Deine Schulden sind beglichen. Das Auto ist auf deinen Namen zugelassen. Und es ist genug Geld auf dem Konto, das dir dein Anwalt zeigen wird, um einen Neuanfang zu wagen.

Aber der Rest liegt an dir.

Du kannst weiterhin ein Mann sein, der ums Überleben kämpft.

Oder du kannst der Mann werden, den ich vom ersten Tag an in dir gesehen habe.

Ich hatte zu Ende gelesen und konnte den Blick nicht von der Zeitung abwenden.

Zum ersten Mal seit ihrem Tod dachte ich nicht an Geld.

Ich dachte an ihren Blick, wenn ich etwas in ihrem Haus reparierte. An die Abende, an denen wir schweigend zusammen saßen und fernsahen. Daran, wie sie mich jedes Mal fragte, wenn ich nach Hause kam, ob ich schon gegessen hätte.

Kleine Dinge.

Dinge, die ich nie hatte.

Und die ich unverdienterweise bekam.

Ich fing in der Anwaltskanzlei an zu weinen, unfähig, meine Gefühle zurückzuhalten.

Nicht elegant. Nicht diskret.

Wie jemand, der zu spät erkennt, was er verloren hat.

Der Anwalt sagte nichts. Er reichte mir nur ein Glas Wasser und wartete.

Nach ein paar Minuten schob er mir einen Aktenkoffer zu.

„Da ist noch etwas.“

Darin befand sich ein bescheidener Kontoauszug.

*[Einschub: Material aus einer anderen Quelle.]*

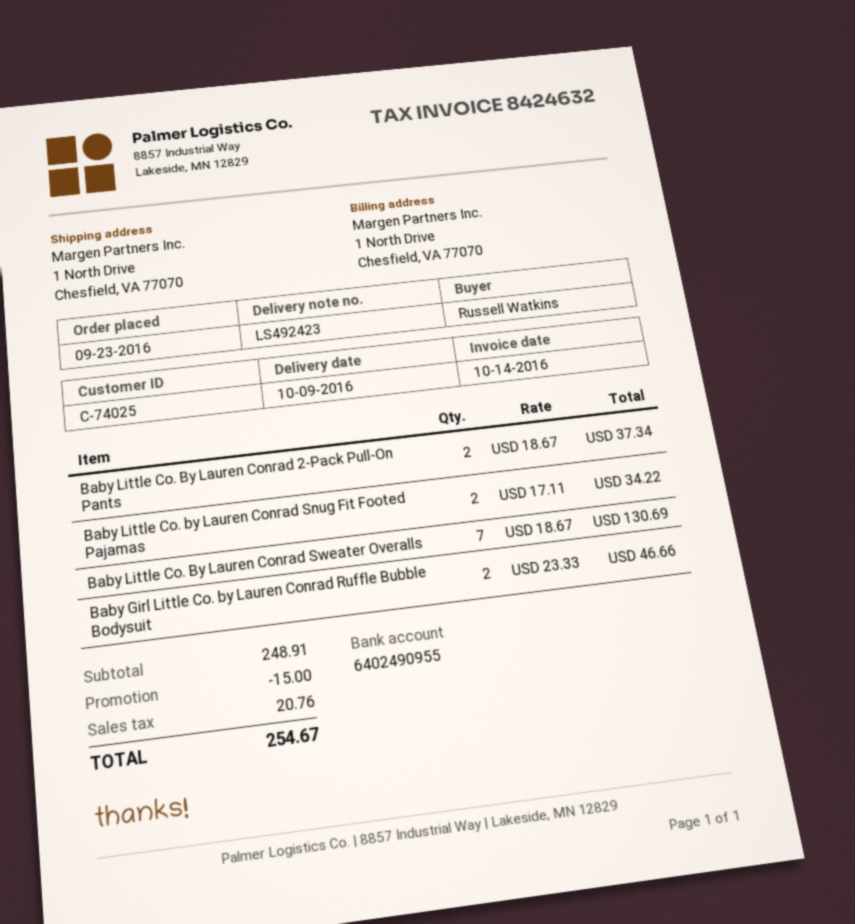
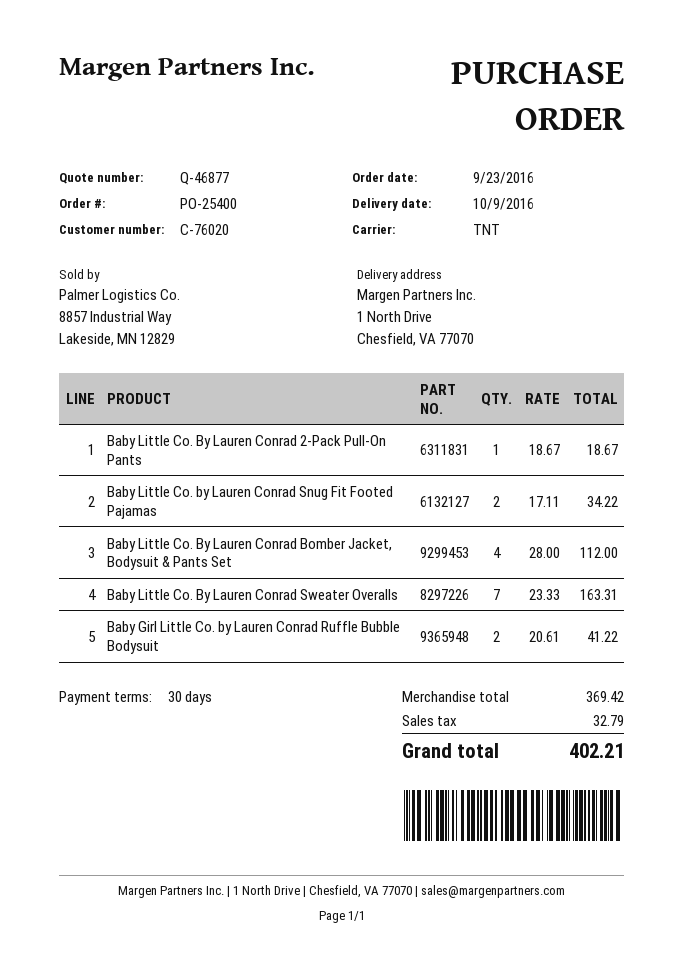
customer number: C-74025 -> C-76020
Baby Little Co. By Lauren Conrad 2-Pack Pull-On Pants: 2 x 18.67 = 37.34 -> 1 x 18.67 = 18.67
Baby Little Co. By Lauren Conrad Sweater Overalls: 7 x 18.67 = 130.69 -> 7 x 23.33 = 163.31
Baby Girl Little Co. by Lauren Conrad Ruffle Bubble Bodysuit: 2 x 23.33 = 46.66 -> 2 x 20.61 = 41.22
Baby Little Co. By Lauren Conrad Bomber Jacket, Bodysuit & Pants Set: none -> 4 x 28.00 = 112.00
subtotal: 248.91 -> 369.42
discount: 15.00 -> none
tax: 20.76 -> 32.79
total: 254.67 -> 402.21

Kein Vermögen. Aber genug, um sicherzustellen, dass ich nie wieder in einem Auto schlafen musste.

Am Ende lag eine handgeschriebene Notiz.

„Pass auf dich auf, Andrei.“

Das war alles.

Nichts Dramatisches. Nichts Kompliziertes.

Genau wie sie.

Fast zwei Jahre sind seitdem vergangen.

Jetzt arbeite ich in einer Autowerkstatt in Ploiești. Ich habe eine kleine Wohnung gemietet. Jeden Sonntag bringe ich Blumen zu Elenas Grab.

Nicht, weil ich mich dazu verpflichtet fühle.

Sondern weil ich manchmal mit ihr spreche.

Über die guten Tage. Über die schlechten. Darüber, wie schwer es mir fiel zu akzeptieren, dass mich jemand als Mensch sah, bevor ich mich selbst als solchen sah.

Jedes Mal, wenn ich von dort wegfahre, verweile ich ein paar Sekunden am Tor.

Und ich denke darüber nach, wie überzeugt ich war, dass ich nur des Geldes wegen geheiratet hatte.

Doch tatsächlich war der erste Mann, der mich wirklich rettete, dieselbe Frau, die ich nicht rechtzeitig lieben konnte.